Methods. The development of the current head-neck model was based on a previous in vitro model of the sub-axial cervical spine that was developed within the rigid body dynamic simulation program, Visual Nastran 4D. Interconnecting joints, including intervertebral discs, facet joints, ligaments, and the C0-C1-C2 complex, were defined. The primary neck muscles for axial rotation, lateral bending, extension, and flexion movements were defined, respectively. For each specific movement, the model was driven by muscle length control using three different muscle sets: (1) all the inclusive primary muscles (“All muscles” mode), (2) only the primary muscles during a concentric contraction (“Concentric contraction muscles only” mode), and (3) only the primary muscles during an eccentric contraction (“Eccentric contraction muscles only” mode). The simulation results obtained from these three modes were compared to the in vivopublished data.

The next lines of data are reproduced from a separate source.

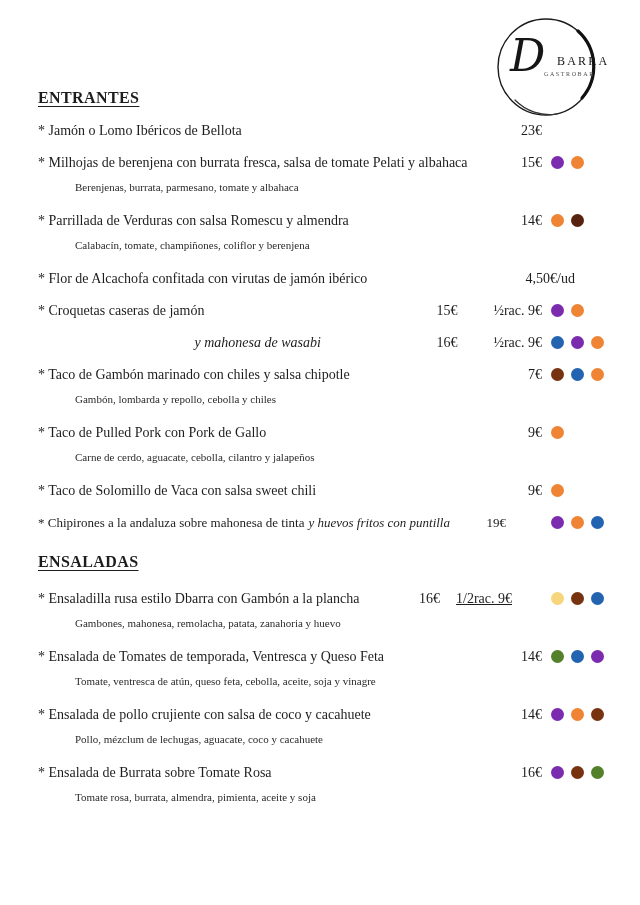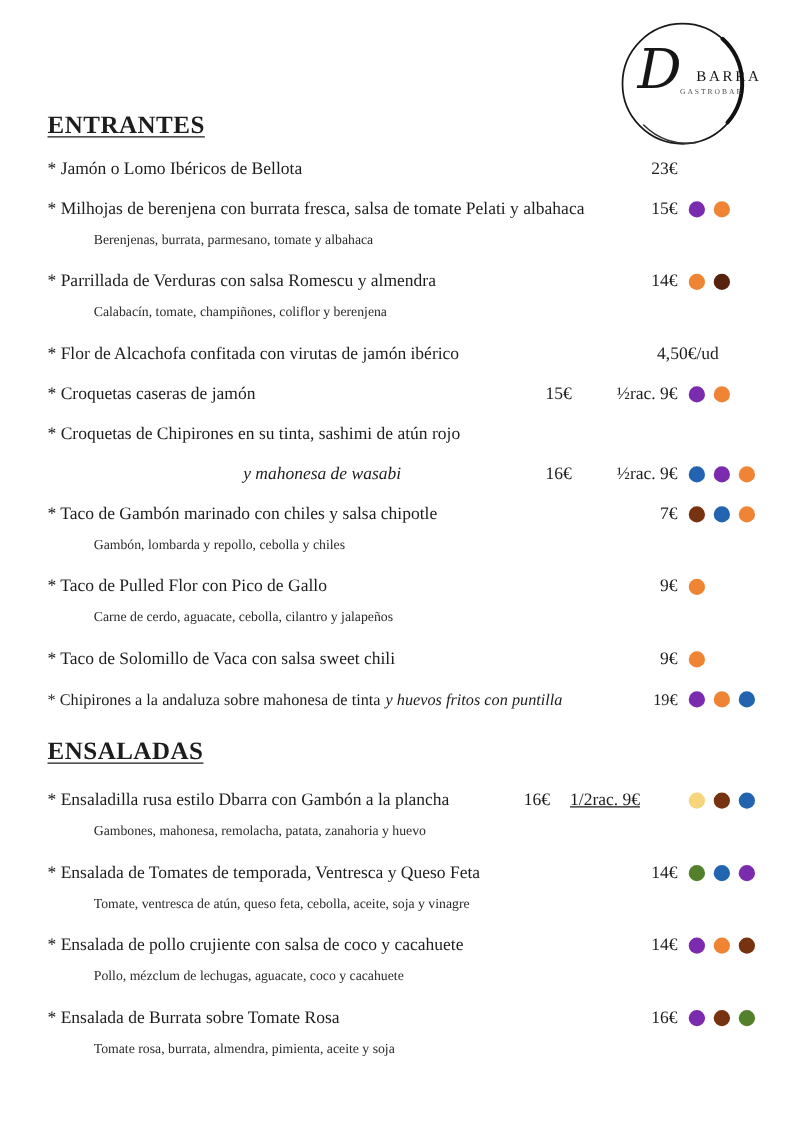"ENTRANTES" .section-title { font-size: 20px -> 16px }
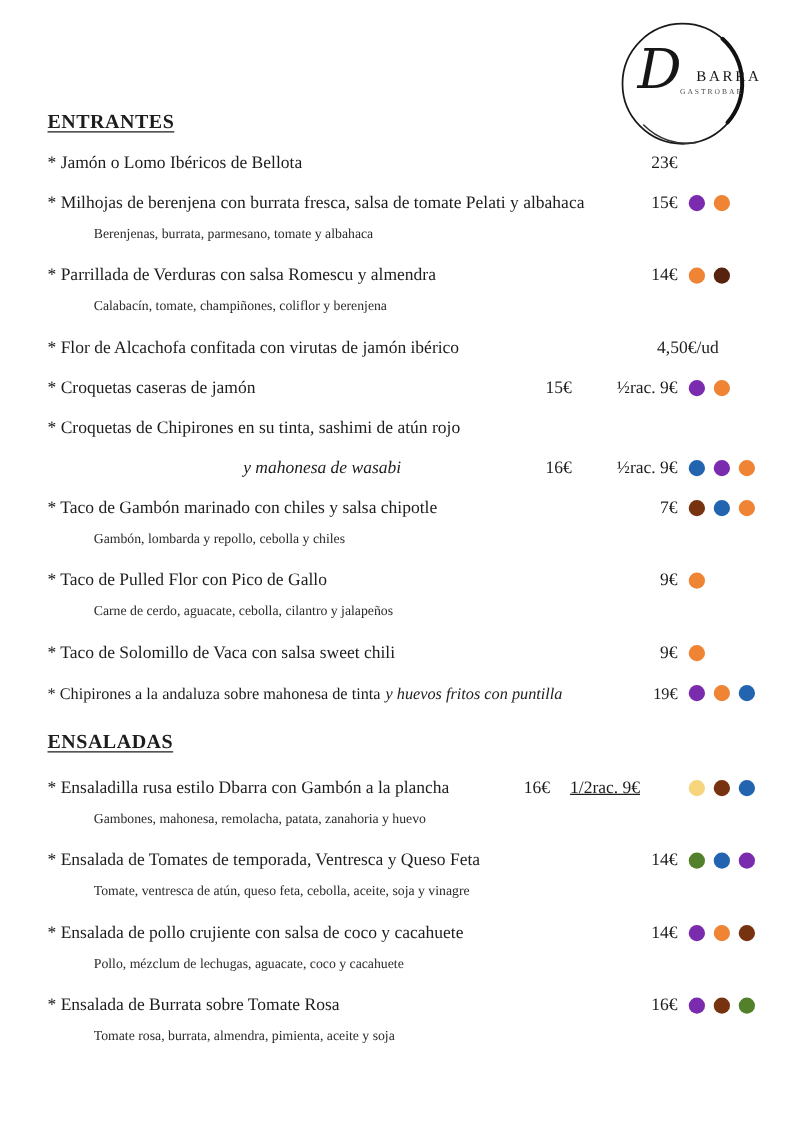"* Croquetas de Chipirones en" div.row { html: <div> <span>* Croquetas de Chipirones en su tinta, sashimi de atún rojo</span> </div> -> none }
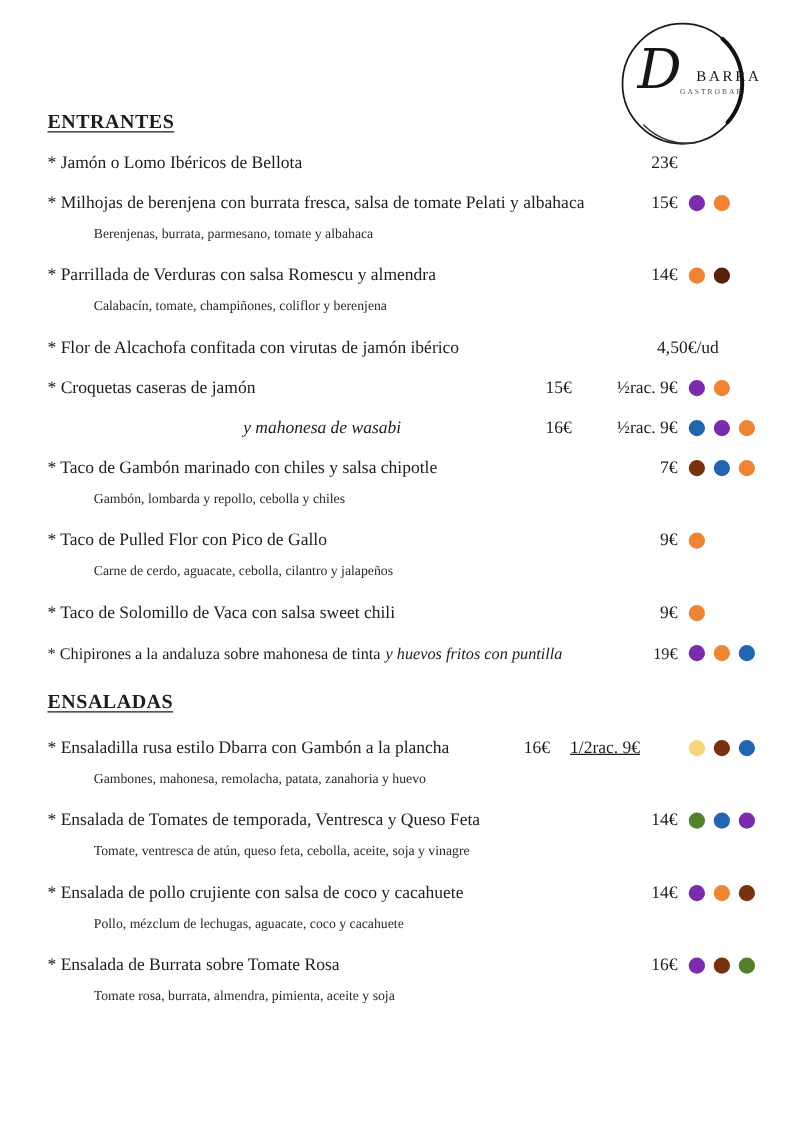"* Taco de Pulled Flor" span.iname { text: Flor con Pico -> Pork con Pork }
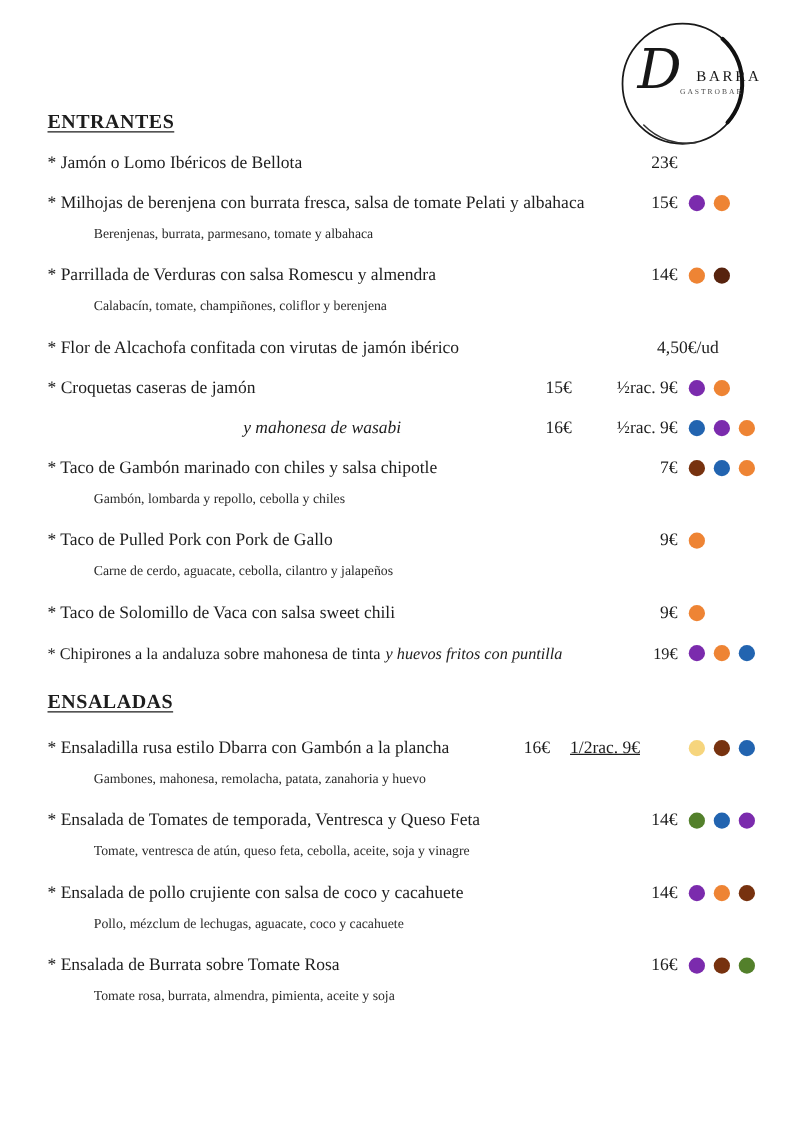"* Chipirones a la andaluza" .tight { gap: none -> 36px }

Results. Simulation results from the muscle model for axial rotation and flexion were comparable to the in vivo data in each of the three muscle mode sets. For extension and lateral bending movement, only the results from the “All muscles” mode matched the in vivo data. There were no significant translations that occurred in the upper cervical spine region, which was in agreement with the published literature.

Concluding discussion. A computational model of the human head-neck musculoskeletal system was developed that simulated the dynamic motion response under physiologic head movements. The motion-driven model provided excellent replication of in vivo vertebral kinematics. A similar response occurred for the muscle-driven model when the groups on both sides were activated. Although there was no significant involvement of the extensor muscles during flexion, the forward flexor muscles played an important role during extensional head movement. In the future, the model can be used to explore muscle control strategies within the “Virtual Muscle” program to simulate EMG muscle force activation conditions.